-- AIM OF THE EXERCISE --
Nothing beyond the line containing "- Detox uses" should be printed; print each line exactly from the first line of the listing below through it.
=== Begin Enclosure ===
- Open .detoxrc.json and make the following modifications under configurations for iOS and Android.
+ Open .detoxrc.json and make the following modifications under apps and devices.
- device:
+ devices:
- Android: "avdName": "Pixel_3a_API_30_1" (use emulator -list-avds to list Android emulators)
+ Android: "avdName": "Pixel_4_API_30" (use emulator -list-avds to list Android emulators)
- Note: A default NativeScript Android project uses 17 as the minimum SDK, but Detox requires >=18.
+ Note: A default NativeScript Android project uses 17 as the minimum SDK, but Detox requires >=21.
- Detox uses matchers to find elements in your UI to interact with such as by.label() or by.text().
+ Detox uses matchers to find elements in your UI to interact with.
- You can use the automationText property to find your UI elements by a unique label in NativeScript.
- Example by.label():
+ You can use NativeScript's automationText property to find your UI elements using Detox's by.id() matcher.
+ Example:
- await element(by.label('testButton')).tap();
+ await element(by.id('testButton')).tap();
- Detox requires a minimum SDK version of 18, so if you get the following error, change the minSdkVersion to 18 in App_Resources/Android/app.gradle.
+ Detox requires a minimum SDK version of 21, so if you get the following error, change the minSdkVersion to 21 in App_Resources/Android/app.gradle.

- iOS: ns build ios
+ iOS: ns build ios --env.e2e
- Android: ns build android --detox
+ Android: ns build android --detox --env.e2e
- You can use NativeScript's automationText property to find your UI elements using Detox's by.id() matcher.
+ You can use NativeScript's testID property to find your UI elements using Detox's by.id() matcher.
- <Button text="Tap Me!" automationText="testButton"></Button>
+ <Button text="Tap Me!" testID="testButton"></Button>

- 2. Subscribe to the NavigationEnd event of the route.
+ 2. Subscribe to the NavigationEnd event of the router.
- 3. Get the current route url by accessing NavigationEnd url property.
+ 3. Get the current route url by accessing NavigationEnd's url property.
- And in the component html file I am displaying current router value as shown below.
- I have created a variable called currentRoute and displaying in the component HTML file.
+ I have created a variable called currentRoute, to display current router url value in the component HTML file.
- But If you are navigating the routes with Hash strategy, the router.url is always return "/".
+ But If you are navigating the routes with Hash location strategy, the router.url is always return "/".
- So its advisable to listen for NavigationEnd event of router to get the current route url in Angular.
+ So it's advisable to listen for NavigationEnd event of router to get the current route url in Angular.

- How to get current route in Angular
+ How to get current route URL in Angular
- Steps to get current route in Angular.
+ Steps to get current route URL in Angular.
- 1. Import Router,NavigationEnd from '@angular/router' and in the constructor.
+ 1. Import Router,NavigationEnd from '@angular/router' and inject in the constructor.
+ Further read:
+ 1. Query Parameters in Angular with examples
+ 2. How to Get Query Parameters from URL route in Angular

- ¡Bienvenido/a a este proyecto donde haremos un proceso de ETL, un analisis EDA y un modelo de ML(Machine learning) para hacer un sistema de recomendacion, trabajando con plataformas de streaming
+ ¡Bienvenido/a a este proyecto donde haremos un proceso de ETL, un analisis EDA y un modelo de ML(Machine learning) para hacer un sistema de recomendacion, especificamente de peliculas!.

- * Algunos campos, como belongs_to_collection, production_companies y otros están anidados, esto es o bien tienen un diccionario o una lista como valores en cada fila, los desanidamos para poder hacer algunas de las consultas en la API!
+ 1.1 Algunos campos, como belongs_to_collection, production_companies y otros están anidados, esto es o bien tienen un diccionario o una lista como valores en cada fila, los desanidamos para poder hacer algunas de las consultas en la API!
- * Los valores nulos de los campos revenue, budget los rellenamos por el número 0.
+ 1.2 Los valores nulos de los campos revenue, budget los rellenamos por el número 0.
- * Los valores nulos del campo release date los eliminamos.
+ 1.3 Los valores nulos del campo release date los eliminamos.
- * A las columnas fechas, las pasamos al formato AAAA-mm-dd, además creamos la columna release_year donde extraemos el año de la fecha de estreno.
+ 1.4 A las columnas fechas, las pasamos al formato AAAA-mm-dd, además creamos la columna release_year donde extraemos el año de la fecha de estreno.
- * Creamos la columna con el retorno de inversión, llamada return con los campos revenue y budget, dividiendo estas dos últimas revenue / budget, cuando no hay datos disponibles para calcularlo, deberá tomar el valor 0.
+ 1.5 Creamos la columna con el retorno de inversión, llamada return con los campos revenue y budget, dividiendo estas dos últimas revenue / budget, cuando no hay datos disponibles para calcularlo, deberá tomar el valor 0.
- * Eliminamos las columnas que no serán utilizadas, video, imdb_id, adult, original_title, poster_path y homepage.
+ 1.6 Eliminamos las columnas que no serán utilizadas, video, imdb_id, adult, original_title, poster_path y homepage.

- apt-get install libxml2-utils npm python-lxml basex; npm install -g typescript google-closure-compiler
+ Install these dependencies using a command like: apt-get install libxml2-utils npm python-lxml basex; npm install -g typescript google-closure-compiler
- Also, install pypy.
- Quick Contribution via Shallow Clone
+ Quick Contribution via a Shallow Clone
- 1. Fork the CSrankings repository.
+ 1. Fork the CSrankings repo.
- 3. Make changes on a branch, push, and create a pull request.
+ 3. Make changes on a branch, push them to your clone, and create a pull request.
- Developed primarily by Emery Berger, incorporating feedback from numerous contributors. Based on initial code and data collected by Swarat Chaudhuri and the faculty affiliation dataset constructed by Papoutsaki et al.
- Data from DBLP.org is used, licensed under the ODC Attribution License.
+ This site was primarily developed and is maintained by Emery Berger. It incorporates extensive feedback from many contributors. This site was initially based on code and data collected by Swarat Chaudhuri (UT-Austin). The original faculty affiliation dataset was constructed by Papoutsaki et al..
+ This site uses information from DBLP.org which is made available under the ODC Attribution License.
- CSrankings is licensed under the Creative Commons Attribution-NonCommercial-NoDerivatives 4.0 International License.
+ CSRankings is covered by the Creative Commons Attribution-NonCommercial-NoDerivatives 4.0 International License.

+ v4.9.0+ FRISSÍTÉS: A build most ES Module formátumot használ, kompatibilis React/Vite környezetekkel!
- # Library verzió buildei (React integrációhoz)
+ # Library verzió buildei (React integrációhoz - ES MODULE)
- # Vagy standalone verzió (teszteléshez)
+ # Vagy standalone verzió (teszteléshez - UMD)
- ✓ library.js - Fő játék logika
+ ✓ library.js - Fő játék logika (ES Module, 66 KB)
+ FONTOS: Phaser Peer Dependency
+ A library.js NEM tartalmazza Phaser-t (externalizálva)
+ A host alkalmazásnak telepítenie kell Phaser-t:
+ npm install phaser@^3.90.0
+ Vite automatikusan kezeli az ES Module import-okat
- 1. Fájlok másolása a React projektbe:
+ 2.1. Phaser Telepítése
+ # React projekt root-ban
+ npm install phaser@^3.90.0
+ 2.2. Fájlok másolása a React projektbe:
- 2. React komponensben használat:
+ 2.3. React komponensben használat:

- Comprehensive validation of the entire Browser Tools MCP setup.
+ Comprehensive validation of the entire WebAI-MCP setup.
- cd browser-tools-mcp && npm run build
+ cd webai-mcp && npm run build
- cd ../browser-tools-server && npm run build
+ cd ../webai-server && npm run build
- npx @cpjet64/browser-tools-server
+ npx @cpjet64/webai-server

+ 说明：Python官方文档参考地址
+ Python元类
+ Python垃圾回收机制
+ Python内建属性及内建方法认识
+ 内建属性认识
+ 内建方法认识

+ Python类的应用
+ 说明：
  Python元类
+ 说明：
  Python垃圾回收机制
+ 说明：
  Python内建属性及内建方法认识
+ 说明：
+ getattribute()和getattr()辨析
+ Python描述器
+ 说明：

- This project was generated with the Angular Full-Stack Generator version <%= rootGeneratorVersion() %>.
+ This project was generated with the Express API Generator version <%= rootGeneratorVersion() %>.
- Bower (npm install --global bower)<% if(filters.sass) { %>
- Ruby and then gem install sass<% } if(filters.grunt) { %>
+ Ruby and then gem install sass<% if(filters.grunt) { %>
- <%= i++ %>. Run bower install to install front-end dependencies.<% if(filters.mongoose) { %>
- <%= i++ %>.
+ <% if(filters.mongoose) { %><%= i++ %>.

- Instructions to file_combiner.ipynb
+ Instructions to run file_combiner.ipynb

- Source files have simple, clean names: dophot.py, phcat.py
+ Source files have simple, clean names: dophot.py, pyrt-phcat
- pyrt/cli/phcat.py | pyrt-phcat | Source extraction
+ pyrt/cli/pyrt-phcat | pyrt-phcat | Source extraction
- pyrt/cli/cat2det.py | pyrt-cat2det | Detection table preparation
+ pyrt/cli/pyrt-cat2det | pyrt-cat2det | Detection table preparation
=== End Enclosure ===
-- OUTPUT OF THE EXERCISE --
- Open .detoxrc.json and make the following modifications under configurations for iOS and Android.
+ Open .detoxrc.json and make the following modifications under apps and devices.
- device:
+ devices:
- Android: "avdName": "Pixel_3a_API_30_1" (use emulator -list-avds to list Android emulators)
+ Android: "avdName": "Pixel_4_API_30" (use emulator -list-avds to list Android emulators)
- Note: A default NativeScript Android project uses 17 as the minimum SDK, but Detox requires >=18.
+ Note: A default NativeScript Android project uses 17 as the minimum SDK, but Detox requires >=21.
- Detox uses matchers to find elements in your UI to interact with such as by.label() or by.text().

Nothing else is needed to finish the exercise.